First, ensure that user input used to build prompts is sanitized and that sensitive fields are removed before sending data to the LLM. Use explicit projection to limit the fields returned from MongoDB.

const { MongoClient } = require('mongodb');
const express = require('express');
const router = express.Router();

const uri = 'mongodb://localhost:27017';
const client = new MongoClient(uri);

router.get('/user/:id', async (req, res) => {
  try {
    await client.connect();
    const database = client.db('appdb');
    const users = database.collection('users');

    // Explicitly limit returned fields to avoid exposing sensitive data to downstream processing
    const user = await users.findOne(
      { _id: req.params.id },
      { projection: { name: 1, email: 1, role: 1, _id: 0 } }
    );

    if (!user) {
      return res.status(404).json({ error: 'User not found' });
    }

    // Safe: user contains only intended fields
    res.json(user);
  } catch (err) {
    console.error(err);
    res.status(500).json({ error: 'Internal server error' });
  } finally {
    await client.close();
  }
});

module.exports = router;

Second, when integrating with LLMs, construct prompts using sanitized values and avoid passing raw database documents. Use environment variables for LLM configuration and validate that responses do not contain unexpected data patterns.

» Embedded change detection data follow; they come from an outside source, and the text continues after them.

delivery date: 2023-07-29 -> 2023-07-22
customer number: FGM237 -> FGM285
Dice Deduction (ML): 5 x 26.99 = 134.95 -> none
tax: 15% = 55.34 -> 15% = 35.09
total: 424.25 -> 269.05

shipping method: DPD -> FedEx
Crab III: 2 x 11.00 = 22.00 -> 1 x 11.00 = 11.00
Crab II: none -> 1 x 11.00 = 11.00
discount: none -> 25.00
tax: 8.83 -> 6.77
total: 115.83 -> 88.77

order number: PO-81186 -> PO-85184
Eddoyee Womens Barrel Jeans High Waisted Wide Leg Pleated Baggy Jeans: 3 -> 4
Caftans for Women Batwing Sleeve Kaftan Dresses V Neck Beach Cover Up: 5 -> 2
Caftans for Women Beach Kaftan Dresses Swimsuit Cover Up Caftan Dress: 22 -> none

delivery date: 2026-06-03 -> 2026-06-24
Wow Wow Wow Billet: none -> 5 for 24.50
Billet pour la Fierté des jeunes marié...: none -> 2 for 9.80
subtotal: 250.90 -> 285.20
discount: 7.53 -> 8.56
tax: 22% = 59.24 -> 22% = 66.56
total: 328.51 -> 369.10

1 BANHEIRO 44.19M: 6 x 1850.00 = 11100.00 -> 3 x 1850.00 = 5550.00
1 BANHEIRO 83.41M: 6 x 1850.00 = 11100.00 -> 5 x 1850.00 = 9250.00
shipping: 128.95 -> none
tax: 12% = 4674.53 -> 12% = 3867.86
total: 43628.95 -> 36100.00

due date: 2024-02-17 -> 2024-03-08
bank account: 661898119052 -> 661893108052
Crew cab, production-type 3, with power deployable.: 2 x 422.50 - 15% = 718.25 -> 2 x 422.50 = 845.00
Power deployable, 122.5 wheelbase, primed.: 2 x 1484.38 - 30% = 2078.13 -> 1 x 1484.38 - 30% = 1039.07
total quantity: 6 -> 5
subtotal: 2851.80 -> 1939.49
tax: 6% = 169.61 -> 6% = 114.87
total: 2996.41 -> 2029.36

const express = require('express');
const { OpenAI } = require('openai');
const router = express.Router();

const client = new OpenAI({ apiKey: process.env.OPENAI_API_KEY });

router.post('/chat', async (req, res) => {
  const { userId, message } = req.body;

  // Retrieve only necessary, non-sensitive user data
  const userData = await getUserPublicData(userId);

  // Build prompt using sanitized data
  const prompt = `You are a helpful assistant for user ${userData.displayName}. Message: ${message}`;

  try {
    const completion = await client.chat.completions.create({
      model: 'gpt-4o-mini',
      messages: [{ role: 'user', content: prompt }],
    });

    // Basic output scan: reject responses containing API keys or PII patterns
    const response = completion.choices[0]?.message?.content || '';
    if (/(api_key|token|secret)/i.test(response)) {
      return res.status(400).json({ error: 'Response contains sensitive patterns' });
    }

    res.json({ reply: response });
  } catch (err) {
    console.error(err);
    res.status(500).json({ error: 'LLM request failed' });
  }
});

async function getUserPublicData(userId) {
  const client = new MongoClient('mongodb://localhost:27017');
  await client.connect();
  const user = await client.db('appdb')
    .collection('users')
    .findOne({ _id: userId }, { projection: { displayName: 1, preferences: 1, _id: 0 } });
  await client.close();
  return user || { displayName: 'User' };
}

Finally, apply consistent error handling that avoids exposing stack traces or database details to LLM-related operations, and configure the LLM client to reject tool calls that reference internal collections unless explicitly allowed.

Related CWEs: llmSecurity

CWE IDNameSeverity
CWE-754Improper Check for Unusual or Exceptional Conditions MEDIUM

Frequently Asked Questions

How can I verify that my Express routes are not leaking sensitive fields to the LLM?
Use middleBrick’s output scanning to check LLM responses for PII, API keys, and database field names. Combine with code reviews that ensure MongoDB projections limit returned fields and that prompts are built from sanitized data only.
What should I do if an LLM response contains an API key that was stored in MongoDB?
Immediately rotate the compromised key, audit access logs for the MongoDB collection and LLM usage, and implement output validation rules to reject or sanitize responses containing key-like patterns before they reach users or downstream systems.